In the records below, begin at the line containing "Rugzak Hustle 6.0" and end at the line containing "subtotal: 394.55 -> 424.50"; quote every line in that span exactly, including both boundary lines, and no others.

───── Supplied material ─────

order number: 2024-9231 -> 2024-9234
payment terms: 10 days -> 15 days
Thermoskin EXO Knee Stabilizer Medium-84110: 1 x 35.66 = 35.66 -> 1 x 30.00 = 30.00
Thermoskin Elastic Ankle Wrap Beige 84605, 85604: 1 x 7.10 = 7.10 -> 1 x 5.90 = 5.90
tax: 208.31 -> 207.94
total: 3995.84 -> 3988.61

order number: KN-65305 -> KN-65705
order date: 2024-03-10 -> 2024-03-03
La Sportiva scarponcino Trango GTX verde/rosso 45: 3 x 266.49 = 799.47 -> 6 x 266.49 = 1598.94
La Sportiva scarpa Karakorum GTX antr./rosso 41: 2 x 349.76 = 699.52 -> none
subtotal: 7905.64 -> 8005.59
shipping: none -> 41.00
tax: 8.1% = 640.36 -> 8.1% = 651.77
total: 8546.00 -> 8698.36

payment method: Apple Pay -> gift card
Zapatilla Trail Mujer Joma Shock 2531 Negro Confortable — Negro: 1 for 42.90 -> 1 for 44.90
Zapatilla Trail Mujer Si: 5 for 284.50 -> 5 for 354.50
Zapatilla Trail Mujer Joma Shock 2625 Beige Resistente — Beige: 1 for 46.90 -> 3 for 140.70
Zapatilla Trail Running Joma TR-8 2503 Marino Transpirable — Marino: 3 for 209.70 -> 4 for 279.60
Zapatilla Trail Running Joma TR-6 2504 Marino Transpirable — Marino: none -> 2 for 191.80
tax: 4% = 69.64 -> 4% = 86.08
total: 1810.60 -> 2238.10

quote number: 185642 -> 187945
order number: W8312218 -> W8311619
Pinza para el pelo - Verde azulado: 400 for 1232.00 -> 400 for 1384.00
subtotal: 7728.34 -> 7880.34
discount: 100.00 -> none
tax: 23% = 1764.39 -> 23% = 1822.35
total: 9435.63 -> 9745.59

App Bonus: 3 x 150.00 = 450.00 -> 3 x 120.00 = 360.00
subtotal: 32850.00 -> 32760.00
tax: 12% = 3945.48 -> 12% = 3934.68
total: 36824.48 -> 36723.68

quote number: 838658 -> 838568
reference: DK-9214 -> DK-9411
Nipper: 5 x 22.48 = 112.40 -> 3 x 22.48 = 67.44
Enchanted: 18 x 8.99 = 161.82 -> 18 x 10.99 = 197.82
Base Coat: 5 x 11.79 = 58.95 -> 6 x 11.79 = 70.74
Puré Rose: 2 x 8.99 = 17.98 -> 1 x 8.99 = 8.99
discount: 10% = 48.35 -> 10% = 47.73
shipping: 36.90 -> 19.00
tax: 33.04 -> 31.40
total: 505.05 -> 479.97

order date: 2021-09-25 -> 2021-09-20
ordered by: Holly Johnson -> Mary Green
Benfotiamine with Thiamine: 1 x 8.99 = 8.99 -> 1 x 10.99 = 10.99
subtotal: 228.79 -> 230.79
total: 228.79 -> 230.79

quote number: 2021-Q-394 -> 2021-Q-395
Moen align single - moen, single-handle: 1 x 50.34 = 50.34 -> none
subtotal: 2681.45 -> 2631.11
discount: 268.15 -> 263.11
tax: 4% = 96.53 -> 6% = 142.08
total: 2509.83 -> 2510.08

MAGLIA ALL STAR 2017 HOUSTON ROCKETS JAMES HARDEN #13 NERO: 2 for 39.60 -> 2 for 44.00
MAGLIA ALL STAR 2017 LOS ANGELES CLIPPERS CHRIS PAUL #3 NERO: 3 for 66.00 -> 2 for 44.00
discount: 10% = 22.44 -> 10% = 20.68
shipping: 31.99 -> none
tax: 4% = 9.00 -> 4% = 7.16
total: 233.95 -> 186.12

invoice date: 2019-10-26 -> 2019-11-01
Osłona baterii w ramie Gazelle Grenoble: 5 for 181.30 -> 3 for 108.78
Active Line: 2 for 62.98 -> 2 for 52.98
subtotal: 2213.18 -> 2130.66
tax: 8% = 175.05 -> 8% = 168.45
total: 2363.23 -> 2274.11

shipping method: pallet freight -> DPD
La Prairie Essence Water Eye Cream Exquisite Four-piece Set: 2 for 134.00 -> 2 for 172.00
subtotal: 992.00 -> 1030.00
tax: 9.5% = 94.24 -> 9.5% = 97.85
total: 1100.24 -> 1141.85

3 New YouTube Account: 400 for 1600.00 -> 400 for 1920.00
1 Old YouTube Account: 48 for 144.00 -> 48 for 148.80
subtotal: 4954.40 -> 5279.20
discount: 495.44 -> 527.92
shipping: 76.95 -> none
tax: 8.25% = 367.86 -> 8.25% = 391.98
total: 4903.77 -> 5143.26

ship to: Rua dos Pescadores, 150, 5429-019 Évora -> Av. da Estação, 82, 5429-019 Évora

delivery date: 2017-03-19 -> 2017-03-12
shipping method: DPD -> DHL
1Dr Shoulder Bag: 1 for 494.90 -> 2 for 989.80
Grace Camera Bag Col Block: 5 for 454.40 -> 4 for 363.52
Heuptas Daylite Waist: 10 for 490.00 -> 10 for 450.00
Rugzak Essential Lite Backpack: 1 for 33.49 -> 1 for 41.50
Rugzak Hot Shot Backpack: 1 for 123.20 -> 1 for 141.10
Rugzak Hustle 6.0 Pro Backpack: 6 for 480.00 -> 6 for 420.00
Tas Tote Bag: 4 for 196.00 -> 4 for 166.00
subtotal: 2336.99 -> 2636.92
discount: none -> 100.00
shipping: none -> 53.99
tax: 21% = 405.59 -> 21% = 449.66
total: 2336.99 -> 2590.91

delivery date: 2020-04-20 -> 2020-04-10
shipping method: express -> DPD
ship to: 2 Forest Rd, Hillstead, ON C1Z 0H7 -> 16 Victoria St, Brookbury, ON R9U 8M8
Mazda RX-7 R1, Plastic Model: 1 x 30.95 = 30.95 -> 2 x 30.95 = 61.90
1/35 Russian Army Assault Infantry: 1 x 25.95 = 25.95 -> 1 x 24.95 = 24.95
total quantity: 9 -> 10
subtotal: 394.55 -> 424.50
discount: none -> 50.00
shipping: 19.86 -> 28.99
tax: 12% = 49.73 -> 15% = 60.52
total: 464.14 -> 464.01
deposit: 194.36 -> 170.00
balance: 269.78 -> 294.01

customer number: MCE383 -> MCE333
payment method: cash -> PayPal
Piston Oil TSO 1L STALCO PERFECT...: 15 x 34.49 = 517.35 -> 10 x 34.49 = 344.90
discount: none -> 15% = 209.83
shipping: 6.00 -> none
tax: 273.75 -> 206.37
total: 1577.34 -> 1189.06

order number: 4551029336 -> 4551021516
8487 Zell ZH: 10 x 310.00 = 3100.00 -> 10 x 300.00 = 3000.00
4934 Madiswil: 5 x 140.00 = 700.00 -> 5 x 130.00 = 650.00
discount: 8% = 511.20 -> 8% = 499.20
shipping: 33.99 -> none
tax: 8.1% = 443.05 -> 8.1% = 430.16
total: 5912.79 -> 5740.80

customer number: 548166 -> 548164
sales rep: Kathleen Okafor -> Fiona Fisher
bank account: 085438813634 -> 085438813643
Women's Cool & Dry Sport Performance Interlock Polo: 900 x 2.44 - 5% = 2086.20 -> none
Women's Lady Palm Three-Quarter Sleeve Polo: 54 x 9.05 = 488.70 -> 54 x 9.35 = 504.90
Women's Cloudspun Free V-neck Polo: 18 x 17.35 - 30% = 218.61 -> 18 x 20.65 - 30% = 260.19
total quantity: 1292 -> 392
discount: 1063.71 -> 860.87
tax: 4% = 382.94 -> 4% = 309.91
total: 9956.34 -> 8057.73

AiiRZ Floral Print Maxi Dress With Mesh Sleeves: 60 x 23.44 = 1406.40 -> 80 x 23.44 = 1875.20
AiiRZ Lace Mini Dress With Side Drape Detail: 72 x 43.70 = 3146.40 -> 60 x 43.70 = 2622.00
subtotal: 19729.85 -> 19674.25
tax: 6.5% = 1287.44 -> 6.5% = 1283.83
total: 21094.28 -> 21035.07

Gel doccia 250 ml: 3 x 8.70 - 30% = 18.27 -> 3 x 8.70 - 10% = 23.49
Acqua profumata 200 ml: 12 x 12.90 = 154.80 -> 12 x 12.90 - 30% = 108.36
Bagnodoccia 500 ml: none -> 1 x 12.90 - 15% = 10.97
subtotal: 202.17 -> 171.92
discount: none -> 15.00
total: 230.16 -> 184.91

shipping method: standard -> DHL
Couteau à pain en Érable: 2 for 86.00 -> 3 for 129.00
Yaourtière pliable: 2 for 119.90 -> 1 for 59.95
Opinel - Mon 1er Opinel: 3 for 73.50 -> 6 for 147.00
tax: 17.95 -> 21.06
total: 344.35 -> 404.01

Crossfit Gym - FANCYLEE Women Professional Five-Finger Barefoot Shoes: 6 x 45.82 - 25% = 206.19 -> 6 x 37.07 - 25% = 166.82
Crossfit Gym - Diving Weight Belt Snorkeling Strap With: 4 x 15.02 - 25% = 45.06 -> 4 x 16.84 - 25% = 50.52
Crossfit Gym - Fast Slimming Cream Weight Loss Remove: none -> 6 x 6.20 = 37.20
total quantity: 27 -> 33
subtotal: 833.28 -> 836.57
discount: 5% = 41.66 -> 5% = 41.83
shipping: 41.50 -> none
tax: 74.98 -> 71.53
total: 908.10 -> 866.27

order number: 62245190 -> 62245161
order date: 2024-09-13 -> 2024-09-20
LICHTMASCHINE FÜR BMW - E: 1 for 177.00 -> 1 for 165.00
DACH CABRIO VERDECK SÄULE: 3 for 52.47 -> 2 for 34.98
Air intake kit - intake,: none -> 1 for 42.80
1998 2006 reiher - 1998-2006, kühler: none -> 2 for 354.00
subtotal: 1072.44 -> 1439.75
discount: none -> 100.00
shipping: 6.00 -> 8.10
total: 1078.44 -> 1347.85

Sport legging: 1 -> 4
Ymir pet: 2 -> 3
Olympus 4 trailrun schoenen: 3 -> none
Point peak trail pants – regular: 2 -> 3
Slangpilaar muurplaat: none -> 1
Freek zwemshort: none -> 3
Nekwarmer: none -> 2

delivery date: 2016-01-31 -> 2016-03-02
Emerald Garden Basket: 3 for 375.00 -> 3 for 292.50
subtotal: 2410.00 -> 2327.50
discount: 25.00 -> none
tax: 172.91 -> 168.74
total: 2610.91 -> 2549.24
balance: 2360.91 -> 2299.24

─────

• [The answer]
Rugzak Hustle 6.0 Pro Backpack: 6 for 480.00 -> 6 for 420.00
Tas Tote Bag: 4 for 196.00 -> 4 for 166.00
subtotal: 2336.99 -> 2636.92
discount: none -> 100.00
shipping: none -> 53.99
tax: 21% = 405.59 -> 21% = 449.66
total: 2336.99 -> 2590.91

delivery date: 2020-04-20 -> 2020-04-10
shipping method: express -> DPD
ship to: 2 Forest Rd, Hillstead, ON C1Z 0H7 -> 16 Victoria St, Brookbury, ON R9U 8M8
Mazda RX-7 R1, Plastic Model: 1 x 30.95 = 30.95 -> 2 x 30.95 = 61.90
1/35 Russian Army Assault Infantry: 1 x 25.95 = 25.95 -> 1 x 24.95 = 24.95
total quantity: 9 -> 10
subtotal: 394.55 -> 424.50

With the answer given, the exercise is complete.